By: Pendarvis Harshaw, KQED Writer
Date: November 20, 2019

It’s been two weeks since AfroTech has come and gone in Oakland, and I’m still hearing things about it—some good, and some not so good.

In fact, on Thursday, Nov. 21, The Town Experience hosts an open forum from 5:30pm–7:30pm at the Uptown in Oakland for people to share their experiences. Charlese Banks of The Town Experience is the lead organizer of the upcoming forum, which AfroTech management says they’ll use to inform next year’s conference.

“The demand for something like this was high,” says Banks. “So we’re going to have a constructive feedback session.”

That’s good, because for the past few days, the conversation has been living rent-free inside of my head.

The conference, which aims to connect the black community with the tech industry, was a beautiful gathering with thousands of people in attendance. Students from local schools were represented, Congresswoman Barabra Lee was honored for her work and Bernard J. Tyson, the first African American chief executive officer of Kaiser Permanente, spoke just hours before he passed in his sleep.

On the streets just outside of the conference, brown-skinned women in yellow blazers with long curly locs walked past dark-skinned men in collard shirts with deep waves. I hadn’t seen that many black folks concentrated at one spot in Oakland since BBQ’n While Black.
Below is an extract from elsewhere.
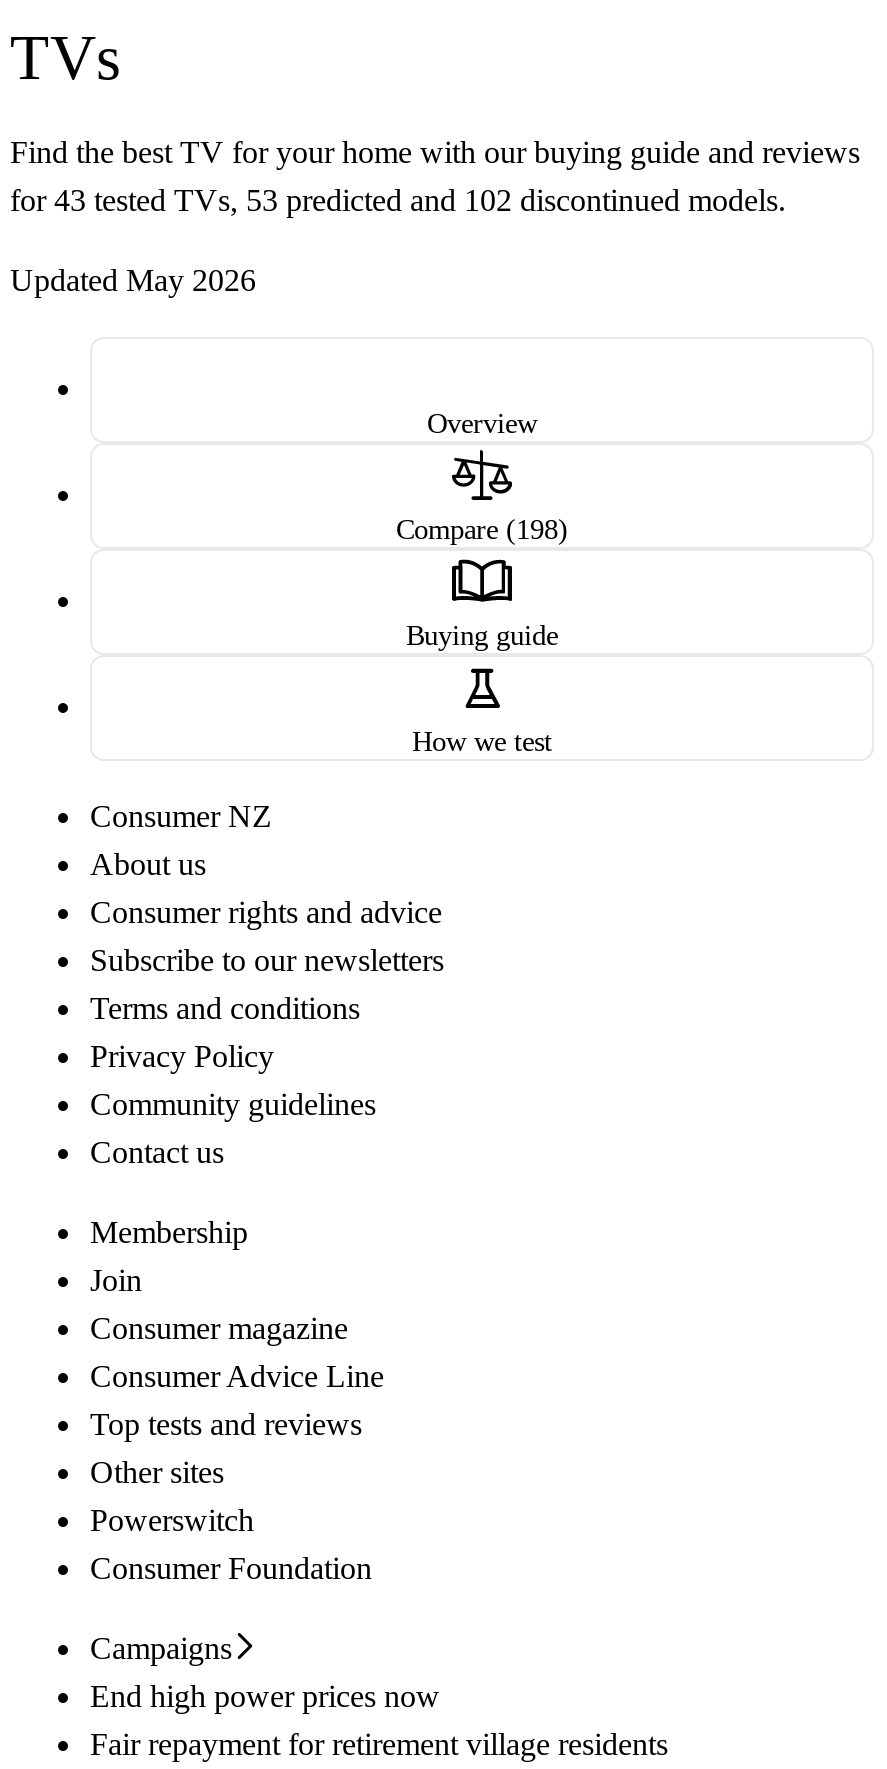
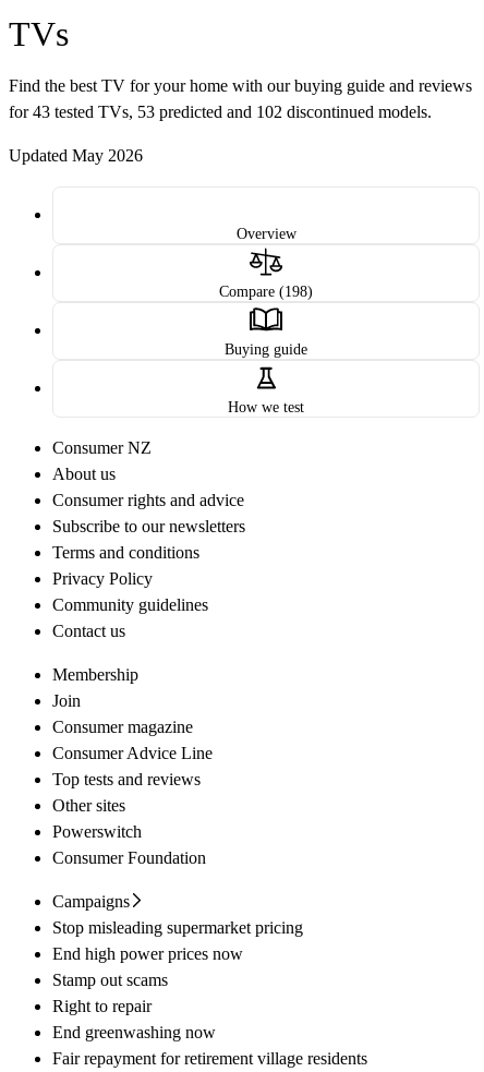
none -> [52,919,303,937] Stop misleading supermarket pricing
none -> [52,971,216,1042] Stamp out scams | Right to repair | End greenwashing now

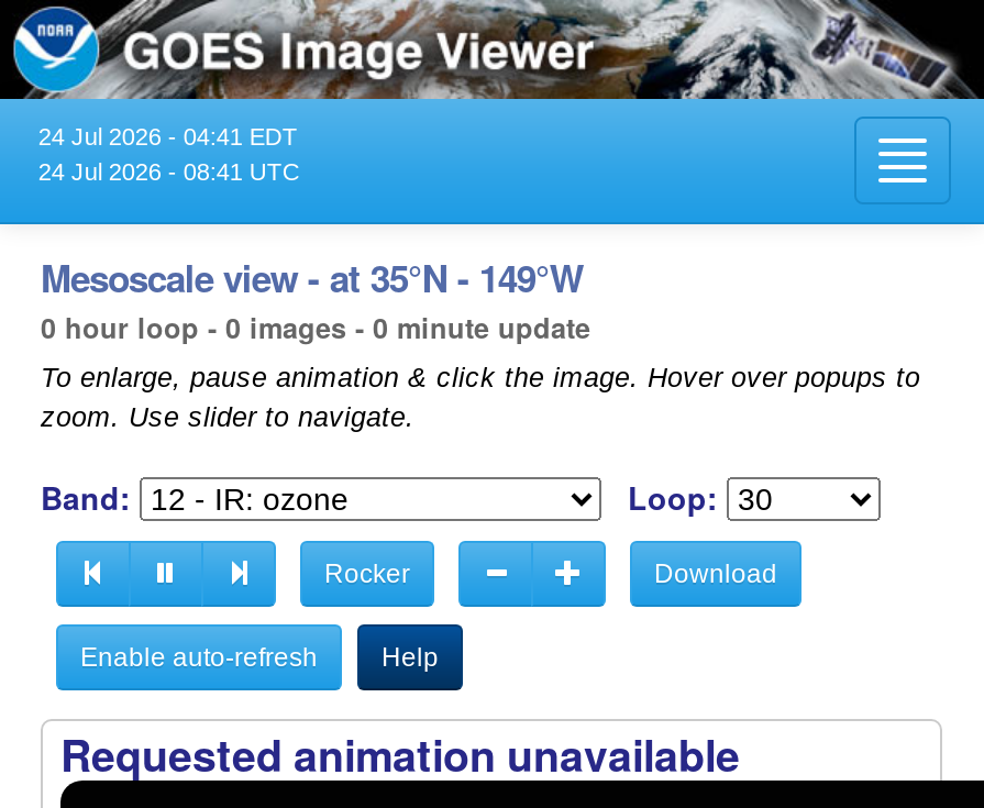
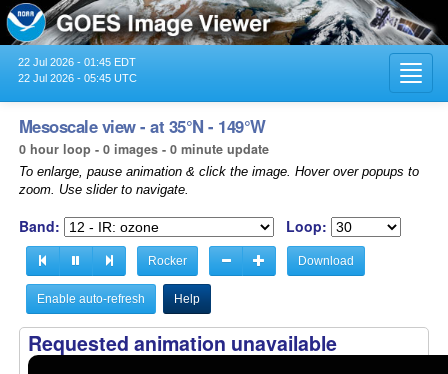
[38,123,298,149] 24 Jul 2026 - 04:41 EDT -> [18,56,136,68] 22 Jul 2026 - 01:45 EDT
[38,158,300,184] 24 Jul 2026 - 08:41 UTC -> [18,72,137,84] 22 Jul 2026 - 05:45 UTC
Walking around at night, I saw groups of black folks trickling into a private event at Plank in Jack London Square, packed house-party-style inside of Miss Ollies in Old Oakland and circled-up at the bar inside of 7th West.

On Thursday, before the official start of the conference, I stopped by the West Oakland Youth Center, where folks from the David Glover Emerging Technology Center and The Hidden Genius Project had teamed up with the Fam1st Family Foundation to hold a coding workshop for a bouncy group of preteen boys and girls, all of them African American.

“We’re here doing this all the time,” said Akeem Brown, Program Director with The Hidden Genius Project. They meet there regularly, every Tuesday and Thursday, AfroTech or not.

It was like a sitcom the way he finished his sentence and not even a minute later, a guy named Tony walked in the youth center—black luggage bag on wheels in tow—fresh off the airplane from Los Angeles. He said he was in town for the conference, and wanted to apply for a job with the Hidden Genius Project.

And so the conference was a job fair, technical workshop and family reunion all in one. As The Hidden Genius Project’s Executive Director Brandon Nicholson told me, “It’s just like Howard Homecoming.”

I could see that.

The black working class and middle class, coming together to strive for further upward mobility and simultaneously celebrate black excellence… all while some disenfranchised locals feel overlooked. That’s how it was when I was at Howard University. That’s how some felt about AfroTech.

Despite the free community stage and open workshops, it was the closed sessions, private clubs and $450 conference ticket price that left a number of people feeling like it wasn’t for them.